_Task description:_ Looking at the listing below, retype exactly the lines starting at the one containing "#fulcro Clojurians Slack Channel." and ending at the one containing "away for the final time.", both included, and nothing else.

_Data for this task:_
***

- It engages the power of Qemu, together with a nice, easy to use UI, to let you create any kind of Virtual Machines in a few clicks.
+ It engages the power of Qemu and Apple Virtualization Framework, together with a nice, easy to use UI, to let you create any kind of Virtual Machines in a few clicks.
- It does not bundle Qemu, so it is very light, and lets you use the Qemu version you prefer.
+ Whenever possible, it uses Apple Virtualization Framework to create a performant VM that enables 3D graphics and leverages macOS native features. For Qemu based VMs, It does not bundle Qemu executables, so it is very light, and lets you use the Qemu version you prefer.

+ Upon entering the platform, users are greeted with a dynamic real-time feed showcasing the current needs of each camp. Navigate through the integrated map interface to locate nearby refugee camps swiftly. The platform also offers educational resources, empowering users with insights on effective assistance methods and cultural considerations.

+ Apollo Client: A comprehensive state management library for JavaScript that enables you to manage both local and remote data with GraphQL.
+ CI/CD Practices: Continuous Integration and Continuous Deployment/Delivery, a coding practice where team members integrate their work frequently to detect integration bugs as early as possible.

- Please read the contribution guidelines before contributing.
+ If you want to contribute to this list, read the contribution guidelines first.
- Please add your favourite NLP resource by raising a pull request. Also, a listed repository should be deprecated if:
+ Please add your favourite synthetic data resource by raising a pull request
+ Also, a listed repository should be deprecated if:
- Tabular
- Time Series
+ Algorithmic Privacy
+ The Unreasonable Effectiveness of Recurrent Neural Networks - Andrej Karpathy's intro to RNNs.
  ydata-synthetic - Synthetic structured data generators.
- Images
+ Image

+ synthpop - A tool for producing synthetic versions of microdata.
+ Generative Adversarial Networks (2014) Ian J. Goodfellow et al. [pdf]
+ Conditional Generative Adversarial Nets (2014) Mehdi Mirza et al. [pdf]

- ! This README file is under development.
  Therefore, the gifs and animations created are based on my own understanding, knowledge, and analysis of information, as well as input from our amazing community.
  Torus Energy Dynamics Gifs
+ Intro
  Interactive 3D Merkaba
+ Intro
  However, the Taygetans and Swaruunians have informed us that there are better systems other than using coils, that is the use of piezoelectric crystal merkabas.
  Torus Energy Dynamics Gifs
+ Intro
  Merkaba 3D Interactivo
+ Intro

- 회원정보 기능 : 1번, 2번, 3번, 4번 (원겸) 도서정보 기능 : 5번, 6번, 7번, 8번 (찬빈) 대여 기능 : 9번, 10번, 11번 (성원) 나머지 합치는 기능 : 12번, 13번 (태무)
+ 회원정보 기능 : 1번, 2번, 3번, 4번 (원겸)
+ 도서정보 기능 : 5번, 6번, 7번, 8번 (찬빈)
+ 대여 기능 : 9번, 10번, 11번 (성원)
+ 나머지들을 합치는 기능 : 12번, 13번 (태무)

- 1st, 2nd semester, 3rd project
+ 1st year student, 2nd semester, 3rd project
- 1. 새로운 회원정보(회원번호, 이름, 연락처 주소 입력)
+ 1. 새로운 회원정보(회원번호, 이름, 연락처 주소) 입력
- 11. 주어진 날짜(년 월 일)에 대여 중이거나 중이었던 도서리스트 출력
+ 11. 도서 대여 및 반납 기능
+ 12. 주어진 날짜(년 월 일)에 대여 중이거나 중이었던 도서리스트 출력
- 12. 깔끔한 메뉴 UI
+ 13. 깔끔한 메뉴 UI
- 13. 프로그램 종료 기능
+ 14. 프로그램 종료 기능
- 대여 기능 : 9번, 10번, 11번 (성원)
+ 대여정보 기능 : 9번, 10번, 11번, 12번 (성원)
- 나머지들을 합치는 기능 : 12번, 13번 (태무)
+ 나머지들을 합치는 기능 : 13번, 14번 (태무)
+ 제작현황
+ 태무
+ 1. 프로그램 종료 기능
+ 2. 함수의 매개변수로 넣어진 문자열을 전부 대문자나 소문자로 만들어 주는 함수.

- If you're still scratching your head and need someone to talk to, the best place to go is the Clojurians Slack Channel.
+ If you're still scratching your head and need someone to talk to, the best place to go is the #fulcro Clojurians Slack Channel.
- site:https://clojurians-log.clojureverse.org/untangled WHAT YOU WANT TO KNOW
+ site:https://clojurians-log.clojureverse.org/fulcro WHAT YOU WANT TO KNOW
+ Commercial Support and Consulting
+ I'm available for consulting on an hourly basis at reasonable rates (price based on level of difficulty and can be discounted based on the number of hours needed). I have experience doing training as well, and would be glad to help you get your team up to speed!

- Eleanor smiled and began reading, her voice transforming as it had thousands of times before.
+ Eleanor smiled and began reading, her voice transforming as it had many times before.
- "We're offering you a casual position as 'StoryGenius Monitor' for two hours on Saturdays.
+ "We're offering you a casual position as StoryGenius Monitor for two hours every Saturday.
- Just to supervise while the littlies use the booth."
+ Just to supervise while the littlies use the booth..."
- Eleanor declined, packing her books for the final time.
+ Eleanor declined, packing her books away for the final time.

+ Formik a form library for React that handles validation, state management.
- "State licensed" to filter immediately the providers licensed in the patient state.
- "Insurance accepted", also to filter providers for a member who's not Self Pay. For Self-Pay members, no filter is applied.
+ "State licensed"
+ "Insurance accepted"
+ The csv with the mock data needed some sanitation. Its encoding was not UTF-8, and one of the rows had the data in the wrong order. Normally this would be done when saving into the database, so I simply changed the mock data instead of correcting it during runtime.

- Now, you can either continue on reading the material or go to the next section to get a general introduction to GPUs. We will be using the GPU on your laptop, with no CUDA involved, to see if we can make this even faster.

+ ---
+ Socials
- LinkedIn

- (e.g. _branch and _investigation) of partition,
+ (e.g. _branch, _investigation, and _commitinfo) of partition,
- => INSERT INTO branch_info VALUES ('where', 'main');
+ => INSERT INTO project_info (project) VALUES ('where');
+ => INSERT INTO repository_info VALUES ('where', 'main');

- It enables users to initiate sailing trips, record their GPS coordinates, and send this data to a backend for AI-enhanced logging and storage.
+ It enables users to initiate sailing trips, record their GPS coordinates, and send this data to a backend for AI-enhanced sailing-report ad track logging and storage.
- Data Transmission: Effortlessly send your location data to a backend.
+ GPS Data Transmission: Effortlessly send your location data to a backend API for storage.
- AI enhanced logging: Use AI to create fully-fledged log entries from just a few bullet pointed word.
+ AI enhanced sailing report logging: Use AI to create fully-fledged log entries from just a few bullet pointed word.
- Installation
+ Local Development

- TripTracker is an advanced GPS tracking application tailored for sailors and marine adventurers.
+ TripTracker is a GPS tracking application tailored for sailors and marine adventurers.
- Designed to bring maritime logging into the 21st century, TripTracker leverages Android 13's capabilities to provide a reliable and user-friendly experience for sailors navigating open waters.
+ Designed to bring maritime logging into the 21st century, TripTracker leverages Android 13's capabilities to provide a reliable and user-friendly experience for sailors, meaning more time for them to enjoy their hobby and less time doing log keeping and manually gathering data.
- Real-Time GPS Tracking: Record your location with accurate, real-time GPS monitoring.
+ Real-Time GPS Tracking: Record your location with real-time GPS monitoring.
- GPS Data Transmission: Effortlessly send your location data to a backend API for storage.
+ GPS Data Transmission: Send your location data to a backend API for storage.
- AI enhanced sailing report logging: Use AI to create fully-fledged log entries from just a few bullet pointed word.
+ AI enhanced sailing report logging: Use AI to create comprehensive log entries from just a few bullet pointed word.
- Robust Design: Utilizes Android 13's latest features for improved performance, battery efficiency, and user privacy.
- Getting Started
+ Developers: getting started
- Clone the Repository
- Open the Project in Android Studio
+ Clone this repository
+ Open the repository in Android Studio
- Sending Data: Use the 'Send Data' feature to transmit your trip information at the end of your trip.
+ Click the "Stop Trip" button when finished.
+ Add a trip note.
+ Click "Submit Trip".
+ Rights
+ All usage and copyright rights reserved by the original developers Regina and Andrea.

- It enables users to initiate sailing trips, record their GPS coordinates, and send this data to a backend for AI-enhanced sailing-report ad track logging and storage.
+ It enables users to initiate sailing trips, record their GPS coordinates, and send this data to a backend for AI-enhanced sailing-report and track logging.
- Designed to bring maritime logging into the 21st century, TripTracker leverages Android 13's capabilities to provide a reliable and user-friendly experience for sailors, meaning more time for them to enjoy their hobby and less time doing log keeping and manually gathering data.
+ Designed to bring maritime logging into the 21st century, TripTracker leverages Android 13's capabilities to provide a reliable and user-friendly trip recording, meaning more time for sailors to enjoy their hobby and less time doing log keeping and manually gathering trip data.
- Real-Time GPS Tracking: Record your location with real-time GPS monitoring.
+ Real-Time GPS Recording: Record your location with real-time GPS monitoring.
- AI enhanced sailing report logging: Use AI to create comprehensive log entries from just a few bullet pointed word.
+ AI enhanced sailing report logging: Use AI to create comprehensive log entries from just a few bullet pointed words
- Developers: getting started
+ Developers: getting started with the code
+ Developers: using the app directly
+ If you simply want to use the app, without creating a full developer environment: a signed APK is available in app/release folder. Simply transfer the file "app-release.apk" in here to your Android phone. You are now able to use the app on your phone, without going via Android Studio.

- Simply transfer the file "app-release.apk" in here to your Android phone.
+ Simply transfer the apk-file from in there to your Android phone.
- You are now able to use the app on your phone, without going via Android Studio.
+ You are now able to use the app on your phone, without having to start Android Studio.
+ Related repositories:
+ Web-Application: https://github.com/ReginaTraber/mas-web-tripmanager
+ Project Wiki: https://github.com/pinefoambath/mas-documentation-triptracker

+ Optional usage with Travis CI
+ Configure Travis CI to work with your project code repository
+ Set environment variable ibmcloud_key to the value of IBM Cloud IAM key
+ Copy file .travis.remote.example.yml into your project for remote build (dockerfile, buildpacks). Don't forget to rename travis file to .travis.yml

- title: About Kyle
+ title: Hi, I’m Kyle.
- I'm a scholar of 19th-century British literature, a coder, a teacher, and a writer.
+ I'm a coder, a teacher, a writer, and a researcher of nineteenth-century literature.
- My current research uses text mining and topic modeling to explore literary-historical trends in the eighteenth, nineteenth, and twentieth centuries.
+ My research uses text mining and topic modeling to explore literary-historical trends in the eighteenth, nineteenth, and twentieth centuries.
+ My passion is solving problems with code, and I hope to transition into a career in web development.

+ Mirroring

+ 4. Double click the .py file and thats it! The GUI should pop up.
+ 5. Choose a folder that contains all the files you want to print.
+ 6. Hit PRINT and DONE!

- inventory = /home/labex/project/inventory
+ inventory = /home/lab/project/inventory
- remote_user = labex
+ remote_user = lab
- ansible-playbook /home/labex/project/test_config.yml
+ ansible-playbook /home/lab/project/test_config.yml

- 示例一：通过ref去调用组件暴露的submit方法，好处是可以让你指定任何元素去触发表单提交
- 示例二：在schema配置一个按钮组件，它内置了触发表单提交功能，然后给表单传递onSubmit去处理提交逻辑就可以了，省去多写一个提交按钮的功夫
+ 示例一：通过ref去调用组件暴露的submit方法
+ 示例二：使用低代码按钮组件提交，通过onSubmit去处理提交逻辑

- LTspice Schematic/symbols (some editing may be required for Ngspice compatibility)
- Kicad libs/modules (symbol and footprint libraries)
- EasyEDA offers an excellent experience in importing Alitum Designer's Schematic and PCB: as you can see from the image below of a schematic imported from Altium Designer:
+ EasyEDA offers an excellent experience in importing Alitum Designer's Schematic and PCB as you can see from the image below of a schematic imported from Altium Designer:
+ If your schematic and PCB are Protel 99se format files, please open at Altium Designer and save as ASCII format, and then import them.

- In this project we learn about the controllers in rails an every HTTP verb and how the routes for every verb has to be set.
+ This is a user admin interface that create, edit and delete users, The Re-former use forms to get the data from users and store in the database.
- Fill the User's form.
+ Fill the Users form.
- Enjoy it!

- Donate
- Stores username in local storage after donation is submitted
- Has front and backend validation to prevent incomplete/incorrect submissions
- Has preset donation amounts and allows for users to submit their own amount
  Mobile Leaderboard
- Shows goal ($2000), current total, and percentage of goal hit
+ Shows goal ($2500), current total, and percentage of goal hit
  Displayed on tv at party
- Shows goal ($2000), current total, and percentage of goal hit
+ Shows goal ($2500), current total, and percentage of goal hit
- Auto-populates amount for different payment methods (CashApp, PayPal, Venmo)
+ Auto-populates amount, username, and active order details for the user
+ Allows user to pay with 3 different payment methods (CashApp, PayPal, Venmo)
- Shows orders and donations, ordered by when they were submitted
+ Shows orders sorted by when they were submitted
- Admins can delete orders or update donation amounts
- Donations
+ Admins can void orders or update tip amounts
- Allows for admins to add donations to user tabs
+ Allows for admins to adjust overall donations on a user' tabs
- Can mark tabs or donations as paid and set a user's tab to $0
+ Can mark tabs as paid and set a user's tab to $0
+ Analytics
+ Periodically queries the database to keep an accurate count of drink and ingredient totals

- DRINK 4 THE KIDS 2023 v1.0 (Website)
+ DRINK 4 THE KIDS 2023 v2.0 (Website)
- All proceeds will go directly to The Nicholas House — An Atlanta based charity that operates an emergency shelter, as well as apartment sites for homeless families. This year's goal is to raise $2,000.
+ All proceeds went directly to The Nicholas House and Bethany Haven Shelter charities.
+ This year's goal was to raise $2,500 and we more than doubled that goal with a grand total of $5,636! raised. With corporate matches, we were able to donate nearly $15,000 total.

***

_Result below:_
+ If you're still scratching your head and need someone to talk to, the best place to go is the #fulcro Clojurians Slack Channel.
- site:https://clojurians-log.clojureverse.org/untangled WHAT YOU WANT TO KNOW
+ site:https://clojurians-log.clojureverse.org/fulcro WHAT YOU WANT TO KNOW
+ Commercial Support and Consulting
+ I'm available for consulting on an hourly basis at reasonable rates (price based on level of difficulty and can be discounted based on the number of hours needed). I have experience doing training as well, and would be glad to help you get your team up to speed!

- Eleanor smiled and began reading, her voice transforming as it had thousands of times before.
+ Eleanor smiled and began reading, her voice transforming as it had many times before.
- "We're offering you a casual position as 'StoryGenius Monitor' for two hours on Saturdays.
+ "We're offering you a casual position as StoryGenius Monitor for two hours every Saturday.
- Just to supervise while the littlies use the booth."
+ Just to supervise while the littlies use the booth..."
- Eleanor declined, packing her books for the final time.
+ Eleanor declined, packing her books away for the final time.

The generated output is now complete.